■ **Exercise requirements**
If a line comes after the one containing "[366,583,610,599] [366,608,643,624] [Omschrijf", leave it out; copy every line before it, and that line too, exactly as written, starting from the first line of the entries.

■ **Record extracts**

☆ ☆ ☆ ☆ ☆ ☆ ☆

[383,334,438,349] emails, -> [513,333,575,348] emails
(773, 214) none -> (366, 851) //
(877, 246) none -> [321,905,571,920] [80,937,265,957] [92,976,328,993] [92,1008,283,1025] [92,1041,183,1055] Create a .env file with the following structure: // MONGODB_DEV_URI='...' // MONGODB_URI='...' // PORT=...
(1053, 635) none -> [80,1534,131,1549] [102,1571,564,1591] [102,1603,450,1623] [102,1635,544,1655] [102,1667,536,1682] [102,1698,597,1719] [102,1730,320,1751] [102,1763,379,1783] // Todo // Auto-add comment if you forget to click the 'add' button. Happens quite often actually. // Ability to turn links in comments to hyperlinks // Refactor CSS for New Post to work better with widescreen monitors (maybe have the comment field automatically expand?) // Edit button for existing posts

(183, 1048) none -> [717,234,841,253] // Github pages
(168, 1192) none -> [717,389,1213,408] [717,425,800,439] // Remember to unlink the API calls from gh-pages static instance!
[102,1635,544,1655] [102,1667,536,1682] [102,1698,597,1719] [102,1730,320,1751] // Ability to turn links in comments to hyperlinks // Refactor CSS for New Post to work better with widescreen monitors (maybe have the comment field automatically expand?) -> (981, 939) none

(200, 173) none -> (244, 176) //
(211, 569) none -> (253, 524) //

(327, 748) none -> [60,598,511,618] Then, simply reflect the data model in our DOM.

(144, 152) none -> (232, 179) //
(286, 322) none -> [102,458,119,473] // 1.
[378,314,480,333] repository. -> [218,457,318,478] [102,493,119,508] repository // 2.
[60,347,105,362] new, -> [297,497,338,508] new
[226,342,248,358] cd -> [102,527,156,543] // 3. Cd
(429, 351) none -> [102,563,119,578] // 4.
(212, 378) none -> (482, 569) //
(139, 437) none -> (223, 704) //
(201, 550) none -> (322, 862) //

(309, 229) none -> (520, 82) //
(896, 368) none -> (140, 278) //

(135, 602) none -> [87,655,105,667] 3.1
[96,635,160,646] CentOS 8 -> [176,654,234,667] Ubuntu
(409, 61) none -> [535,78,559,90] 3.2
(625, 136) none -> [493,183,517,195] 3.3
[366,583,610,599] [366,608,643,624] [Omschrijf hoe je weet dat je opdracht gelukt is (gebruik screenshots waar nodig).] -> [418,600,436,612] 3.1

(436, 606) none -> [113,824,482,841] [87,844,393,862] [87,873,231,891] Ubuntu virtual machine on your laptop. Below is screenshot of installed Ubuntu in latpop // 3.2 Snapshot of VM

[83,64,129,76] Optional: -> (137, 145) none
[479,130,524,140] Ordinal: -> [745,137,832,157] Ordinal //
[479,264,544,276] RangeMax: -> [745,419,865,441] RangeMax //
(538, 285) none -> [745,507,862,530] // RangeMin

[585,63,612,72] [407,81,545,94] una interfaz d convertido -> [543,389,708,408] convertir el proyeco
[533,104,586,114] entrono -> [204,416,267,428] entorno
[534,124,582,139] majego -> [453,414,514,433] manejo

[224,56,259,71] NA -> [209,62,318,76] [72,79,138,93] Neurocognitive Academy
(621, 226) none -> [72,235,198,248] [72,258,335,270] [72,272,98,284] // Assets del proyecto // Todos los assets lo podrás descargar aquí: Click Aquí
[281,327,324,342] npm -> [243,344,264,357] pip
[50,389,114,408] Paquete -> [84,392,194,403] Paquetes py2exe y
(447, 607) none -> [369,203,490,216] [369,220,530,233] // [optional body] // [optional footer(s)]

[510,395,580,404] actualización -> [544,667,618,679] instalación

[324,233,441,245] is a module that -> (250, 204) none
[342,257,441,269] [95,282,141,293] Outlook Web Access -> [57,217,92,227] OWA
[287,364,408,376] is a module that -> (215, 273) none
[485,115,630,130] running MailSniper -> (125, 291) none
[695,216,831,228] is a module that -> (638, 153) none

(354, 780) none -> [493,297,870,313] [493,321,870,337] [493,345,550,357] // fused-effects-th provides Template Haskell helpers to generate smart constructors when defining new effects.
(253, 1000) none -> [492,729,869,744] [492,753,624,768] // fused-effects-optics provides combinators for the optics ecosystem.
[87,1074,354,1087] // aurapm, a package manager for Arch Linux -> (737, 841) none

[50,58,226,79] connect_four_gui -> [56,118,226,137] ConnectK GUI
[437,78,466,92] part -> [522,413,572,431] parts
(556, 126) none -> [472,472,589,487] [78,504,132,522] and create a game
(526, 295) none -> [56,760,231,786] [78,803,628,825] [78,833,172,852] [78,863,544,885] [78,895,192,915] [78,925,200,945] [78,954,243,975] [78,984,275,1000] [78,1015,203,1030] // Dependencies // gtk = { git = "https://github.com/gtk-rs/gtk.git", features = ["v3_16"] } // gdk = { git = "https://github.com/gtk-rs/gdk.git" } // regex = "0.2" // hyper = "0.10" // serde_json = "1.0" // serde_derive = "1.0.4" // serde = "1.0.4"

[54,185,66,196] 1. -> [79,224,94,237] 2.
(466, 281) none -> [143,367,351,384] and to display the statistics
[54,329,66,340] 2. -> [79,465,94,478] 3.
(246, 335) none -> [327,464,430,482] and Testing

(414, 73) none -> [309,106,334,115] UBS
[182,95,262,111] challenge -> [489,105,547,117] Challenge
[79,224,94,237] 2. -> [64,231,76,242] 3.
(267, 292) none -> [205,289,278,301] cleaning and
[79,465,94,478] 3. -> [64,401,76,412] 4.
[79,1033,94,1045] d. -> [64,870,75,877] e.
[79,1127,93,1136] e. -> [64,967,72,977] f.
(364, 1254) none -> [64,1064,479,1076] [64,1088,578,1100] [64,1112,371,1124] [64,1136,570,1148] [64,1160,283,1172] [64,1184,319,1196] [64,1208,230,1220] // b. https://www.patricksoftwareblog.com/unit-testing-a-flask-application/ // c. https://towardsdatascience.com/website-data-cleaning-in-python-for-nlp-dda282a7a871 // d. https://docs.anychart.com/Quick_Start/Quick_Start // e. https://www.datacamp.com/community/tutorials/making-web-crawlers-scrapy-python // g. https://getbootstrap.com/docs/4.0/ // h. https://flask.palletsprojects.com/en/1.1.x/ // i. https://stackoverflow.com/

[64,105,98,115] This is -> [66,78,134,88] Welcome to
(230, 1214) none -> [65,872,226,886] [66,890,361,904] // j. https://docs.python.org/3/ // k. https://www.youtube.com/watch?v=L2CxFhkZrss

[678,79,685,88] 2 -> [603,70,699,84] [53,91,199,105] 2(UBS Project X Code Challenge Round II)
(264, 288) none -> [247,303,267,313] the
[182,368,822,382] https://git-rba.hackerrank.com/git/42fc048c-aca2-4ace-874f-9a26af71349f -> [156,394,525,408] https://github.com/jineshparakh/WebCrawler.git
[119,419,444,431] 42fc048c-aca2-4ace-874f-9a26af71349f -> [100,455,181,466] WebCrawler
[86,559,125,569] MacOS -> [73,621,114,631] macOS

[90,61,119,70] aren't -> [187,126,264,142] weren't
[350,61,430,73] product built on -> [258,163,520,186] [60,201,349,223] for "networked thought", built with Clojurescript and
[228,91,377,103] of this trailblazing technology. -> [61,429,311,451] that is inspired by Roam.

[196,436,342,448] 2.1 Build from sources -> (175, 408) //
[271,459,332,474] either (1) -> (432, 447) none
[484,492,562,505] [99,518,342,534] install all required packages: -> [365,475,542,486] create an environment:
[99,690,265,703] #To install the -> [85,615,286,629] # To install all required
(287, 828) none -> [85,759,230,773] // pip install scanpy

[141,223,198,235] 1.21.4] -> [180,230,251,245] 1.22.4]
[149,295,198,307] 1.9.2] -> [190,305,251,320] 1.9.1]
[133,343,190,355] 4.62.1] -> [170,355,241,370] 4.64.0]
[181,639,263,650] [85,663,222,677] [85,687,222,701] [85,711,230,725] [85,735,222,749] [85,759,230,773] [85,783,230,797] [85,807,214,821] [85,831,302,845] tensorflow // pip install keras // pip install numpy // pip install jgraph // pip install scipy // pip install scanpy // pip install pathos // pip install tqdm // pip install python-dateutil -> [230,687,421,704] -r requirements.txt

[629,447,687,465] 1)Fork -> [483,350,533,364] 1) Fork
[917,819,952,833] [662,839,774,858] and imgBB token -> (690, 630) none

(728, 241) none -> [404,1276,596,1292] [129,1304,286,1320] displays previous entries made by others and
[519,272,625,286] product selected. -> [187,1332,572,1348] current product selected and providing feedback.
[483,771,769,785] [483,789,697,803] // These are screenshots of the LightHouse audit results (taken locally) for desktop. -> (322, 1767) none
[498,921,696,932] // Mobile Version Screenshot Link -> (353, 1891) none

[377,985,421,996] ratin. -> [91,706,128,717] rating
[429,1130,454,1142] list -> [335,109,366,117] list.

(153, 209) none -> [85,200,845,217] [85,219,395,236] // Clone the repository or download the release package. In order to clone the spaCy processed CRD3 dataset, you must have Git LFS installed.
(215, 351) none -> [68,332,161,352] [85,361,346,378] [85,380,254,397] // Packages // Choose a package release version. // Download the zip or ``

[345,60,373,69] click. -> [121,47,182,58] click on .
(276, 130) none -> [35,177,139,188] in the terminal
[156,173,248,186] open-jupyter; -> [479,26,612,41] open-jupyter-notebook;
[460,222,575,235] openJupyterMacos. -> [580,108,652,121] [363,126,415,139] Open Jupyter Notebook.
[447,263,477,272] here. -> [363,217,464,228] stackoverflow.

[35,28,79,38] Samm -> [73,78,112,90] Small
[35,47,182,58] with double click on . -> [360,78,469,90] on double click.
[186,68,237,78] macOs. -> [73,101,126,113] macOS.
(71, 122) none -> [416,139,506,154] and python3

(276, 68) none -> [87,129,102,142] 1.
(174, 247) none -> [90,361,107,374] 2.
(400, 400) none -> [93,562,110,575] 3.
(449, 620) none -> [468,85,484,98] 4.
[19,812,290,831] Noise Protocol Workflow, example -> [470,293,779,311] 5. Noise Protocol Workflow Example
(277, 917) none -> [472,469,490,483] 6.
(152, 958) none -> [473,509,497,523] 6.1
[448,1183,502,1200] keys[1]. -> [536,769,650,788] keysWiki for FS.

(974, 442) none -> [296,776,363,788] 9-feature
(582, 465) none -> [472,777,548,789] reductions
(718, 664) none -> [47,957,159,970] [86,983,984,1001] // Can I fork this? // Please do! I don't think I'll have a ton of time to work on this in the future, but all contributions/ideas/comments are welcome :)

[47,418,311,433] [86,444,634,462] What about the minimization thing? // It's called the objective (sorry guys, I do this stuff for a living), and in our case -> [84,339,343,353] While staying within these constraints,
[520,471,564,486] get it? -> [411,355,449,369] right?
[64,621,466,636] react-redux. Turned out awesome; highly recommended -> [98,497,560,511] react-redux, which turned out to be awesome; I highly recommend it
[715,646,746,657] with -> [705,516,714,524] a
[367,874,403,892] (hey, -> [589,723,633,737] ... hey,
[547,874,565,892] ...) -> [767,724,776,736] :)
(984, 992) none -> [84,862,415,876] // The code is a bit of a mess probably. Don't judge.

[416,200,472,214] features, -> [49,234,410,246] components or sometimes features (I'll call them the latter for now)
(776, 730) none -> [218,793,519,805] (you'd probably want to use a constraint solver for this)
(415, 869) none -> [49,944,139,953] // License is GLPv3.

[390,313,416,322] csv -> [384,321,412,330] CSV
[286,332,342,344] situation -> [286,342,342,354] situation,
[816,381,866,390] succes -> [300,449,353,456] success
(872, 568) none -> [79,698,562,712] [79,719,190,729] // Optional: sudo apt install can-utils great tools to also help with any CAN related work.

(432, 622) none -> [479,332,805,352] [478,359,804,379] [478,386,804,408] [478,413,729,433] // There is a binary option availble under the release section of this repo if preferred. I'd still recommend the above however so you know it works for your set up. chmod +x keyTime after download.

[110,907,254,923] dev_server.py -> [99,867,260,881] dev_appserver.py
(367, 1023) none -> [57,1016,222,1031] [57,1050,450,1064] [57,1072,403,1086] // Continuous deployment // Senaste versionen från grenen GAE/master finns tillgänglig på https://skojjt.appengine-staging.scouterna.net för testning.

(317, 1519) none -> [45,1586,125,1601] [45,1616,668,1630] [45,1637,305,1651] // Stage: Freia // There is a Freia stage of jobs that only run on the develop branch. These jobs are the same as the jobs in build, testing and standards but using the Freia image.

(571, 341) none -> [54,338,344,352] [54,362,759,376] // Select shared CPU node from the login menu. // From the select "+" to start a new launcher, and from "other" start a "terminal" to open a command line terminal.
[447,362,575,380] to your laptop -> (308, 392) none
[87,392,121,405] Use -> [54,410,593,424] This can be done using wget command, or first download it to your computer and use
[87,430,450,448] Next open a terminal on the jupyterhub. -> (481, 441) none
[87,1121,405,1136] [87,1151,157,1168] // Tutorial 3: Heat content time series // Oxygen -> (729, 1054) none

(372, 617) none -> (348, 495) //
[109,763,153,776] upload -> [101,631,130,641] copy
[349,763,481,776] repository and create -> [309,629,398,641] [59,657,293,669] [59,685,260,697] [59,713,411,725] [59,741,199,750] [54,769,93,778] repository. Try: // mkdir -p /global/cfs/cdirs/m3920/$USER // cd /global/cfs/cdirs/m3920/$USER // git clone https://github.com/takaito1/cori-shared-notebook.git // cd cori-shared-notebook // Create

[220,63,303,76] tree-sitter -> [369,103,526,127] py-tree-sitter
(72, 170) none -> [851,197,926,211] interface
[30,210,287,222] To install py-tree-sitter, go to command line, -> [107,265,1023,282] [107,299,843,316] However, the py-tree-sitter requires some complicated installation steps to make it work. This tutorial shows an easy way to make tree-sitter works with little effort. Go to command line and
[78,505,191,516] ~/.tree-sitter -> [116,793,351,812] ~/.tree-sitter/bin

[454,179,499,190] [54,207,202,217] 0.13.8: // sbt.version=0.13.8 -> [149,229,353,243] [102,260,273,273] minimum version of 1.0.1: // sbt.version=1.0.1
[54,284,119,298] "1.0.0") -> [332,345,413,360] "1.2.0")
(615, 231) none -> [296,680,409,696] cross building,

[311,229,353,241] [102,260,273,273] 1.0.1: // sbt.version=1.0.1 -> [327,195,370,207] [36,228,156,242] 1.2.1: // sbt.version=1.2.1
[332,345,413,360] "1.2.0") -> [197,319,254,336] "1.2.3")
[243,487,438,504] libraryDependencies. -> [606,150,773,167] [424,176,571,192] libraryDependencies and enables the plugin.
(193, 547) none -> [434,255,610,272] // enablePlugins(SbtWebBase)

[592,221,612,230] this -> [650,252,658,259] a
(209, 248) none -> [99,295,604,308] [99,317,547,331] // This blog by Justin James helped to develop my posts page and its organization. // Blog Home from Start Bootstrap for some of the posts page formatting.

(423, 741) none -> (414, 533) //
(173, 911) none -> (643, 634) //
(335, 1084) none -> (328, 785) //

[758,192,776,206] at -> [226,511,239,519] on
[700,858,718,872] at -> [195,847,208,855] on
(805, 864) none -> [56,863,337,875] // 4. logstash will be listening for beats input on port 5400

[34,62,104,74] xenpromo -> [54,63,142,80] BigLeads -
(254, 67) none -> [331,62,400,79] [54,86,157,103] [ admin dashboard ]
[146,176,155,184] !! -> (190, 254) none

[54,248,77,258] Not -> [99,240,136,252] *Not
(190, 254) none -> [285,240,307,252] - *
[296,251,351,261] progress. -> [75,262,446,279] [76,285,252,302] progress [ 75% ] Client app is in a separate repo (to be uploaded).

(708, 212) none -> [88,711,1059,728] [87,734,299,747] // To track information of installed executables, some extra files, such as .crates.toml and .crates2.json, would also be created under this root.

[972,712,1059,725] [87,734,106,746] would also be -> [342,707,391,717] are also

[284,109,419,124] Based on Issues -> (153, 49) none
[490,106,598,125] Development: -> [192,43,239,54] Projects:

☆ ☆ ☆ ☆ ☆ ☆ ☆

■ **Solution**
[383,334,438,349] emails, -> [513,333,575,348] emails
(773, 214) none -> (366, 851) //
(877, 246) none -> [321,905,571,920] [80,937,265,957] [92,976,328,993] [92,1008,283,1025] [92,1041,183,1055] Create a .env file with the following structure: // MONGODB_DEV_URI='...' // MONGODB_URI='...' // PORT=...
(1053, 635) none -> [80,1534,131,1549] [102,1571,564,1591] [102,1603,450,1623] [102,1635,544,1655] [102,1667,536,1682] [102,1698,597,1719] [102,1730,320,1751] [102,1763,379,1783] // Todo // Auto-add comment if you forget to click the 'add' button. Happens quite often actually. // Ability to turn links in comments to hyperlinks // Refactor CSS for New Post to work better with widescreen monitors (maybe have the comment field automatically expand?) // Edit button for existing posts

(183, 1048) none -> [717,234,841,253] // Github pages
(168, 1192) none -> [717,389,1213,408] [717,425,800,439] // Remember to unlink the API calls from gh-pages static instance!
[102,1635,544,1655] [102,1667,536,1682] [102,1698,597,1719] [102,1730,320,1751] // Ability to turn links in comments to hyperlinks // Refactor CSS for New Post to work better with widescreen monitors (maybe have the comment field automatically expand?) -> (981, 939) none

(200, 173) none -> (244, 176) //
(211, 569) none -> (253, 524) //

(327, 748) none -> [60,598,511,618] Then, simply reflect the data model in our DOM.

(144, 152) none -> (232, 179) //
(286, 322) none -> [102,458,119,473] // 1.
[378,314,480,333] repository. -> [218,457,318,478] [102,493,119,508] repository // 2.
[60,347,105,362] new, -> [297,497,338,508] new
[226,342,248,358] cd -> [102,527,156,543] // 3. Cd
(429, 351) none -> [102,563,119,578] // 4.
(212, 378) none -> (482, 569) //
(139, 437) none -> (223, 704) //
(201, 550) none -> (322, 862) //

(309, 229) none -> (520, 82) //
(896, 368) none -> (140, 278) //

(135, 602) none -> [87,655,105,667] 3.1
[96,635,160,646] CentOS 8 -> [176,654,234,667] Ubuntu
(409, 61) none -> [535,78,559,90] 3.2
(625, 136) none -> [493,183,517,195] 3.3
[366,583,610,599] [366,608,643,624] [Omschrijf hoe je weet dat je opdracht gelukt is (gebruik screenshots waar nodig).] -> [418,600,436,612] 3.1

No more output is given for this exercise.